Extended Data Fig. 7. Freja’s functional role in canalizing gyne phenotypes.

a, Predicted functional domains of the protein encoded by Freja (LOC10587931), annotated with InterPro (see Methods). Freja contains a signal peptide domain at the N terminus, indicating secretion or membrane insertion. In addition, Freja contains a leucine-rich-repeat domain, suggesting its role in protein binding. b, Freja is the most strongly canalized gene in M. pharaonis, showing an increasing between-caste expression difference and a decreasing within-caste expression variance as development proceeds (n_gyne = 168 and n_worker = 161). The caste identities in 1^st instar larvae are based on BPA prediction. c, Tissue-specific RT-PCR quantification of Freja transcript abundance in adult gynes, showing Freja’s expression is restricted to the abdomen and especially highly abundant in the ovaries. d, RT-PCR quantification of the efficiency of Freja-RNAi in 3^rd instar larvae (left) and adult gynes (right).

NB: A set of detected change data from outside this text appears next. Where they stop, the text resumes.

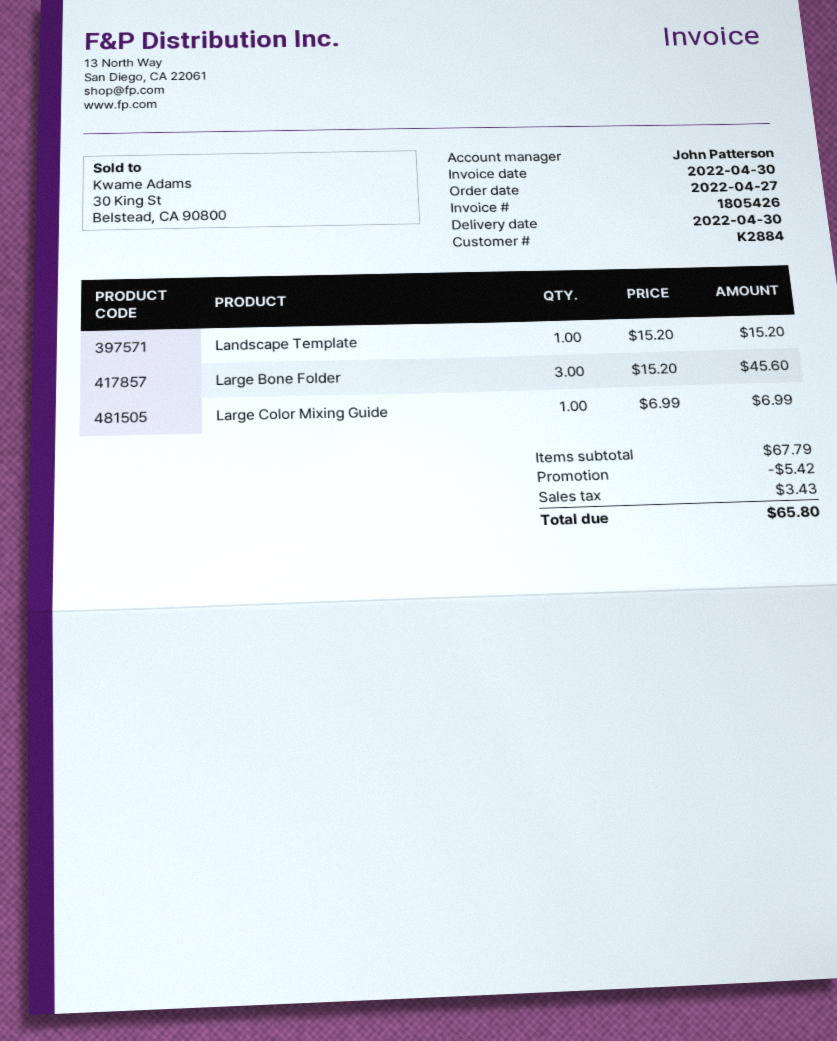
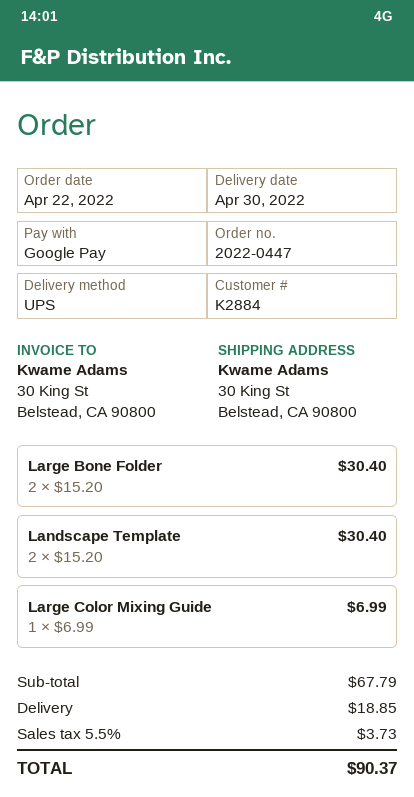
order date: 2022-04-27 -> 2022-04-22
Landscape Template: 1 x 15.20 = 15.20 -> 2 x 15.20 = 30.40
Large Bone Folder: 3 x 15.20 = 45.60 -> 2 x 15.20 = 30.40
discount: 5.42 -> none
shipping: none -> 18.85
tax: 3.43 -> 3.73
total: 65.80 -> 90.37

Compared to the GFP-RNAi control group, Freja-RNAi significantly reduced the expression level of Freja (p < 1e-3 in one-way ANOVAs in each age group). e, Compared with the control group, Freja-RNAi significantly reduced the number of yolky oocytes in adult gynes (p = 0.004 in one-way ANOVA). For Extended Data Figure 7b–e, box plots show the median (centre line), 25% and 75% quartiles (boxes), outermost values (whiskers) and data points (overlapping with box and whiskers).